We can fix this by taking that big ball of matter and compressing it to a size where we can measure it without noticing the changes in the Earth’s own gravitational field–say shrink it down to the size of a baseball (fortunately that’s still big enough that it doesn’t turn into a black hole and doom us all). If we plop this baseball with all the mass of the Earth crammed into it onto our scale, what would it read? What would be the weight of the world?

If you do the math: 5.85E25 Newtons or about 13,000,000,000,000,000,000,000,000 pounds.

With that out of the way, there’s really only one question left: Why am I even bothering to write about this?

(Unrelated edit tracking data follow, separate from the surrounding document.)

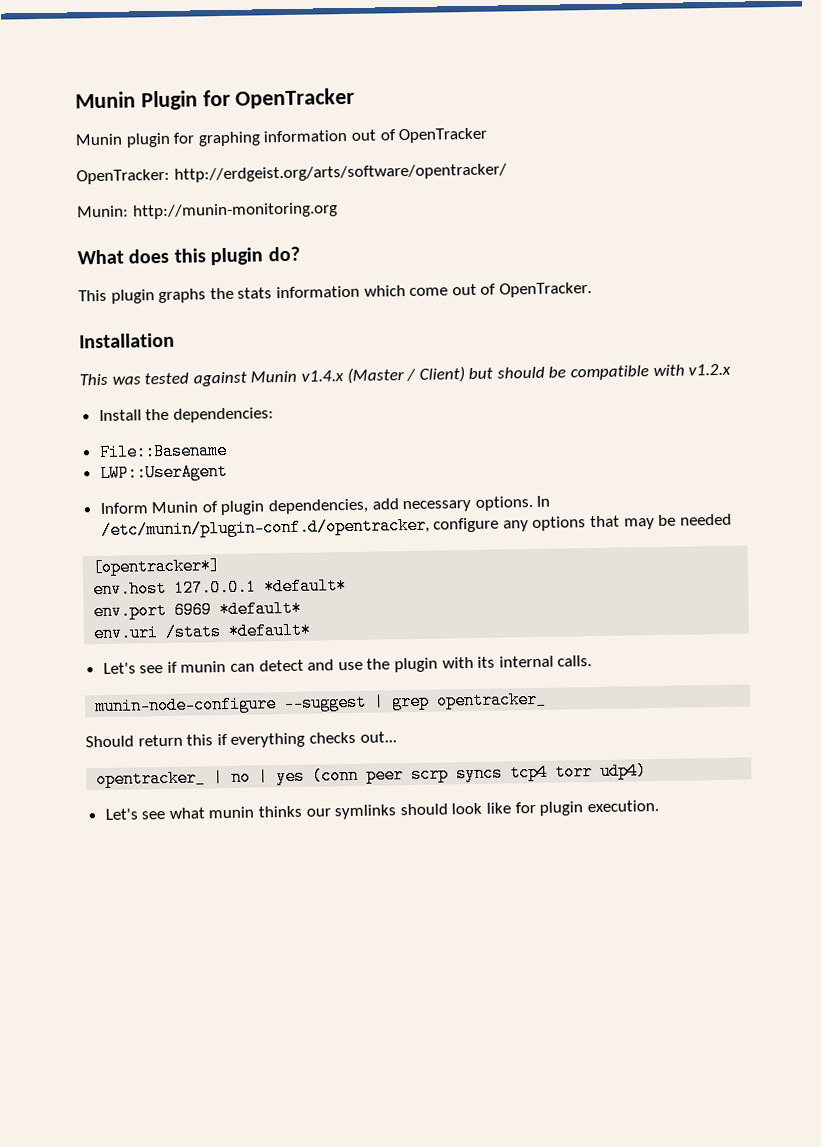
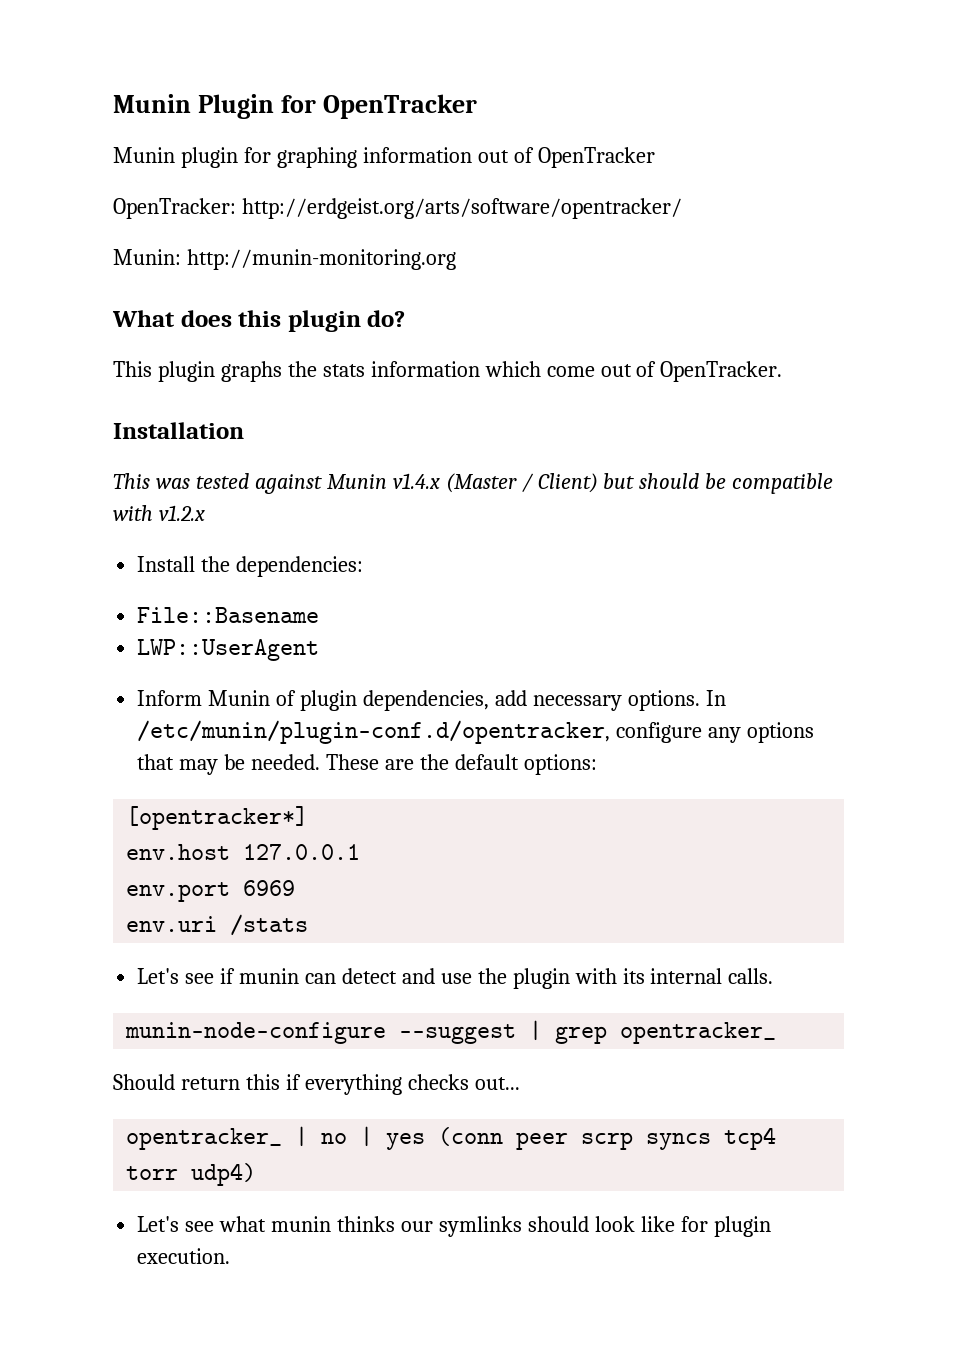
- In /etc/munin/plugin-conf.d/opentracker, configure any options that may be needed
+ In /etc/munin/plugin-conf.d/opentracker, configure any options that may be needed. These are the default options:
- env.host 127.0.0.1 *default*
+ env.host 127.0.0.1
- env.port 6969 *default*
+ env.port 6969
- env.uri /stats *default*
+ env.uri /stats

The answer is two-fold. First, because this is my blog and I can write about whatever I want. But more importantly because these are the kinds of exercises that make teaching and learning and knowing physics worthwhile. In my opinion this is true physics. Notice I didn’t need to do a single calculation until the very end. Sure there are still equations, but they’re not nearly as important as the relationships they imply between the different variables. And this is what so often gets lost in the increasingly “plug and chug” nature of physics education. With both our kids’ worth as students and ours as teachers determined by the outcome of a single test at the end of the year, fewer and fewer teachers are willing to venture off and teach kids what they should be learning rather than simply what they “need” to know. To me, this is one of the most depressing things to happen to education in recent history.

So I’ll post here whatever I want to. Because no matter how they try, no one can ever stop you from learning.